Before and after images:
******************************
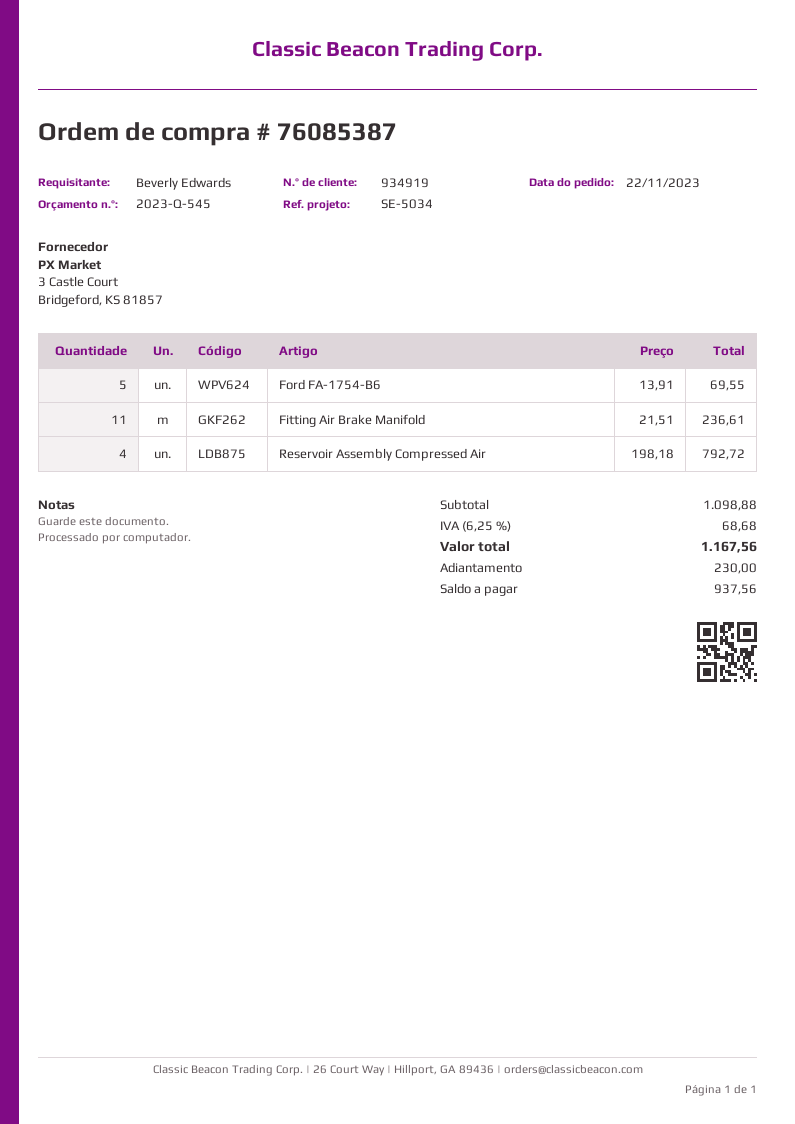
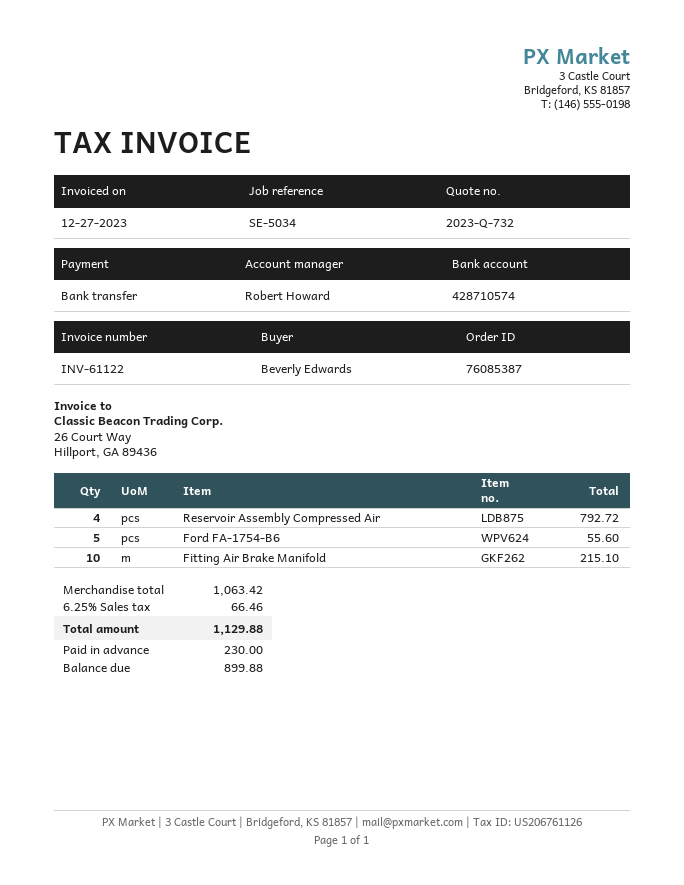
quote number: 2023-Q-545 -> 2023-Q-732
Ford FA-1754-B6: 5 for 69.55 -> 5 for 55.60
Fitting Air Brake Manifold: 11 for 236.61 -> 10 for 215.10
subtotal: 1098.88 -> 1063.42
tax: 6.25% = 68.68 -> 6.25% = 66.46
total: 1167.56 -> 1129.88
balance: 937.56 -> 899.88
******************************
» Your objective
Keep every word of the data as it is when you write it out, but drop the pictures.

» Answer area
quote number: 2023-Q-545 -> 2023-Q-732
Ford FA-1754-B6: 5 for 69.55 -> 5 for 55.60
Fitting Air Brake Manifold: 11 for 236.61 -> 10 for 215.10
subtotal: 1098.88 -> 1063.42
tax: 6.25% = 68.68 -> 6.25% = 66.46
total: 1167.56 -> 1129.88
balance: 937.56 -> 899.88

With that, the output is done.